The bill of exceptions at the second trial between these *623parties disclosed that the plaintiff, Clara Sinn, was 59 years of age, and married the defendant, George Sinn, December 29, 1930, and moved out to his farm home located seven miles southeast of Belvidere, where they lived together for five years and three months. During such time they had continual marital differences, beginning about a year after they were married. The evidence disclosed that he continually used vile and profane language, which was very distressing to the plaintiff; that she could not put up with his cruelty and left his home; that after the first trial between the parties she wrote him a letter, introduced as plaintiff’s exhibit No. 1, and reading as follows:

“Belvidere Nebr Aug 18 — 1936 “Mr. George Sinn, Alexandria Nebr.

“George — Please come to Belvidere and get me and my baggage and take me back home.

“I am ready to return but have no way to get out to the place. And no money to hire some one to take me. After the things you said about me in court. I dont know weather or not you would recive me if I did find a way to get out to the place. So I am writing this letter for you to come after me. We are still married and you will have to support me. Eather away from home or at home. I have no money and no property.

“Sincerally,

“Clara Sinn”

Plaintiff testified that she owned only the home that she lived in, for which she had paid $300, but testified that it is not worth very much at the present time; that since the first trial the defendant has made lewd and vulgar comments about the plaintiff in public places, and six men were called to the witness-stand to bring out the facts of such conversations by the defendant, which distressed and humiliated the plaintiff.

Evidence as to the value of the defendant’s real estate indicated that a tract of land of 240 acres owned by the defendant, located south and west of Alexandria, Nebraska, *624was worth $7,200 under present conditions; that a tract of 160 acres owned by the defendant in section 17, township 3, range 1, with a good house and barn and other improvements, was worth $45 an acre under present conditions, or $7,200; that the northeast quarter of section 34, township 4, range 1, was worth $6,400; that another piece of land, of three 40-acre tracts, was worth about $3,000; that 80 acres in section 31, township 3, range 1, was worth $40 an acre; making a total of approximately $27,-000 worth of unencumbered real estate. The publisher of the Hebron Register testified that the defendant published a notice five times in his paper, reading as follows: “Will not stand responsible for any debts made only by myself. Geo.
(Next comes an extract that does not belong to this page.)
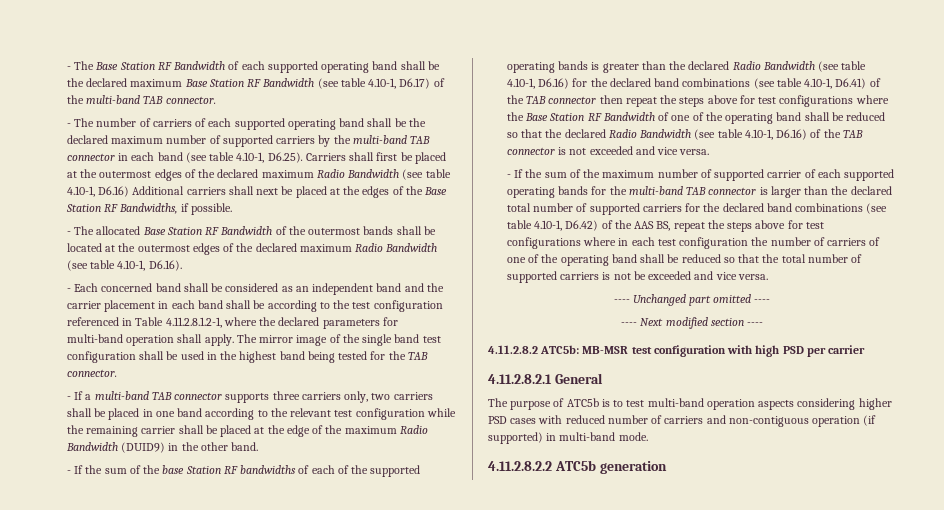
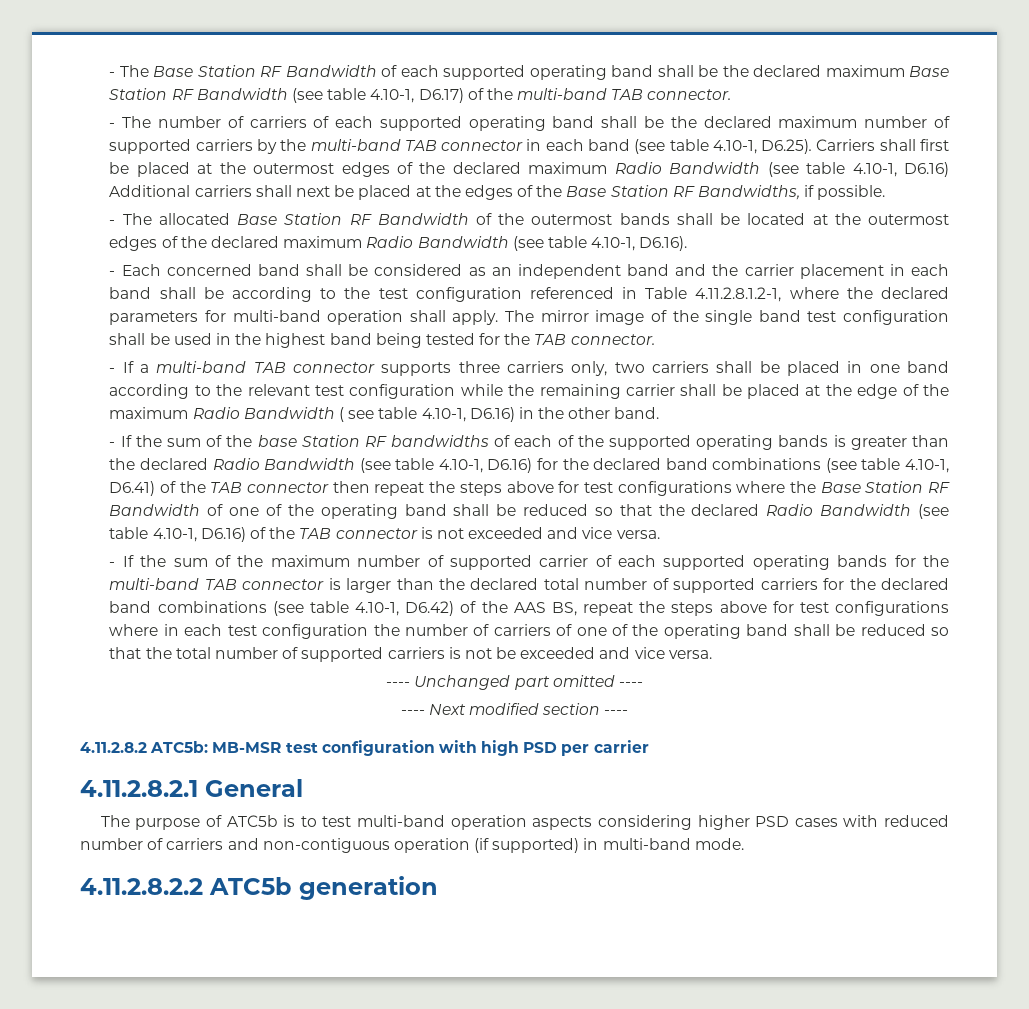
- - If a multi-band TAB connector supports three carriers only, two carriers shall be placed in one band according to the relevant test configuration while the remaining carrier shall be placed at the edge of the maximum Radio Bandwidth (DUID9) in the other band.
+ - If a multi-band TAB connector supports three carriers only, two carriers shall be placed in one band according to the relevant test configuration while the remaining carrier shall be placed at the edge of the maximum Radio Bandwidth ( see table 4.10-1, D6.16) in the other band.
Sinn.”

At the conclusion of the plaintiff’s evidence, the defendant rested without introducing any evidence.

We are cited to the provision reading, “A divorce from the bonds of matrimony or from bed and board may be decreed for the cause of extreme cruelty,” found in section 42-302, Comp. St. 1929. This section has been found in the laws of Nebraska since the earliest times, for it was first set out in section 7, ch. 16, Laws 1866.

Chief Justice Reese, in his opinion in Earle v. Earle, 27 Neb. 277, 43 N. W. 118, had the question squarely before him of whether an action for maintenance and support can be maintained in this state when not coupled with a petition for divorce, either from the bonds of matrimony or from bed and board, and said that it was a well-established rule that it was the duty of the husband to provide his family with support such as would fit his means, position, and station in life, and the wife generally has the right to use the husband’s credit for the purchase of necessaries. Cases from many other states were reviewed, and it was held that courts of equity have the jurisdiction to grant the relief prayed for, even though there was no prayer for a divorce.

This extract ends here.